4. Fail to look at what competitors are NOT doing. Marketers spend a tremendous amount of time examining what their competition is doing to ensure they cover all of the same bases. However, marketers would be wise to examine what their competitors are NOT doing, where they may uncover important opportunities to connect with customers. One of the best ways to do this is stepping beyond the ingredients or nuts and bolts of your products, and identify peripheral benefits to the end user. For example, if you are trying to market a no-rub saline solution for contacts, focus on the benefits of the product to an end user — maybe it allows them to find more time in the day to get everything they need to get done.
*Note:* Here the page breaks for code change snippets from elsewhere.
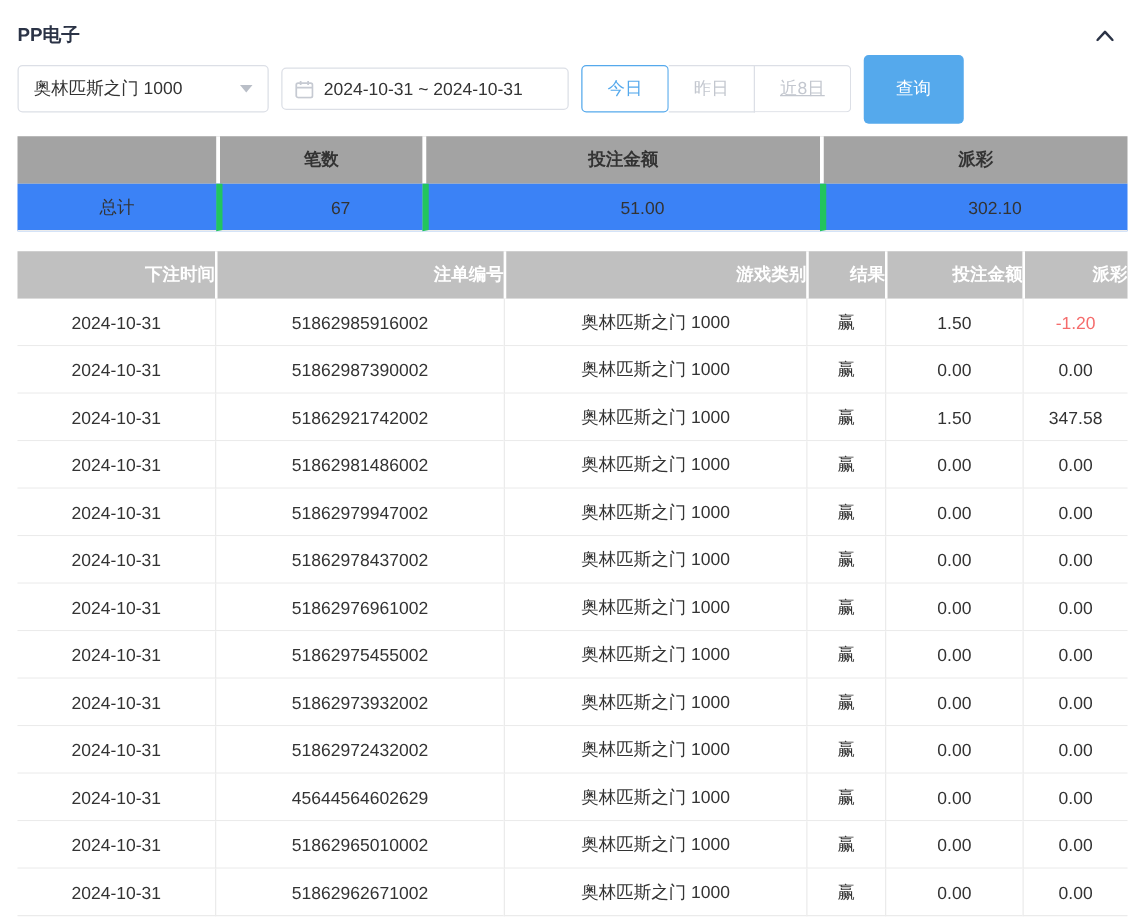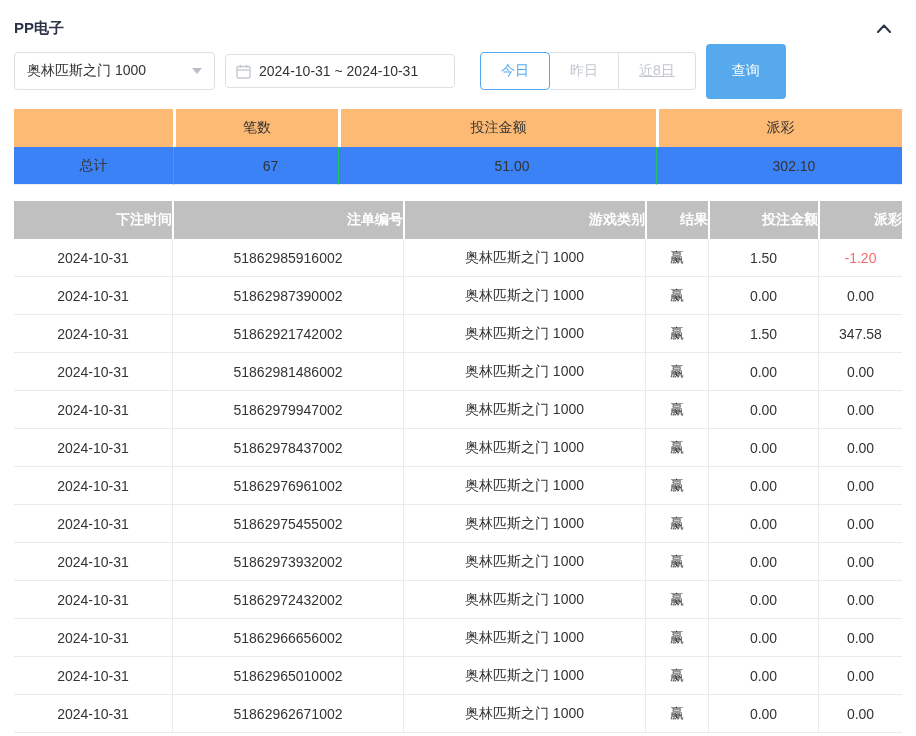--- a/index.html
+++ b/index.html
@@ -34,46 +34,46 @@
   .caret-down {
     width:0; height:0;
     border-left:5px solid transparent; border-right:5px solid transparent;
     border-top:6px solid #b9bec7;
   }
   .date-box {
     margin-left:10px; width:230px; height:34px; border:1px solid #dcdfe6; border-radius:4px;
     display:flex; align-items:center; gap:8px; padding:0 10px; cursor:pointer; background:#fff;
     color:#333;
   }
-  .btn-group { display:flex; margin-left:25px; }
+  .btn-group { display:flex; margin-left:10px; }
   .range-btn {
     height:38px; padding:0 20px; background:#fff; font-size:14px;
     border:1px solid #dcdfe6; border-left:none; color:#c3c7cf; cursor:pointer;
   }
   .range-btn.first { border-radius:4px 0 0 4px; }
   .range-btn.last  { border-radius:0 4px 4px 0;text-decoration:underline; }
   .range-btn.active {
     border:1px solid #55a9ec; color:#55a9ec; border-radius:4px;
   }
   .search-btn {
     margin-left:10px; height:55px; width:80px; border:none; border-radius:4px;
     background:#55a9ec; color:#fff; font-size:14px; cursor:pointer;
   }
 
   
   table { border-collapse:separate; border-spacing:0; table-layout:fixed; width:888px; }
   td, th { height:38px; text-align:center; font-weight:normal; overflow:hidden; white-space:nowrap; }
 
   .summary-table { margin-top:19px; }
   .summary-table th {
-    background:#fdba74; color:#333;
+    background:#a3a3a3; color:#333;font-weight:bold;
   }
   .summary-table th + th { border-left:3px solid #fff; }
   .summary-table td { background:#3b82f6; border-bottom:1px solid #ececec; }
-  .summary-table td + td { border-left:1px solid #22c55e;padding-left:29px; }
+  .summary-table td + td { border-left:5px solid #22c55e;padding-left:29px; }
 
   .records-table { margin-top:16px; }
   .records-table thead th {
     background:#c0c0c0; color:#fff; font-weight:bold;text-align:right;
   }
   .records-table thead th + th { border-left:2px solid #fff; }
   .records-table tbody td { background:#fff; border-bottom:1px solid #ebebeb; }
   .records-table tbody td + td { border-left:1px solid #ebebeb; }
   .records-table td.negative { color:#f56c6c; }
 
@@ -253,21 +253,21 @@
     <td>2024-10-31</td>
     <td>51862972432002</td>
     <td>奥林匹斯之门 1000</td>
     <td>赢</td>
     <td>0.00</td>
     <td>0.00</td>
   </tr>
 
   <tr>
     <td>2024-10-31</td>
-    <td>51862966656002</td>
+    <td>45644564602629</td>
     <td>奥林匹斯之门 1000</td>
     <td>赢</td>
     <td>0.00</td>
     <td>0.00</td>
   </tr>
 
   <tr>
     <td>2024-10-31</td>
     <td>51862965010002</td>
     <td>奥林匹斯之门 1000</td>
Overall, you need to market the benefits of using your products, not just what is inside.
5. Lack mechanisms to properly track success. Far too often marketers do not have ample analytics in place to truly determine whether their efforts have been successful. You need to measure the obvious (conversions, volume of visitors, cost per visitor, clickthrough rate, CPA, revenue, ROAS, and visibility), but don’t forget other important metrics that help determine engagement with your brand (average length of visit, average number of viewed pages, and points of user attrition). Have your analytics set up to track all of these points, and then pull and track these metrics (or have your search agency do it), tying the metrics back to the user point of access. If your bounce rate is high, it may be due to the landing page not meeting goals or expectations. But don’t throw in the towel immediately — be willing to make adjustments as needed.
So does search affect brand? Absolutely. Common sense dictates that a brand can’t help but be affected by search, as search provides marketers with more chances to get in front of their customers in the right place at the right time. Marketers who tap into search for branding purposes will reap the benefits of doing so, while those who fail to will suffer the consequences.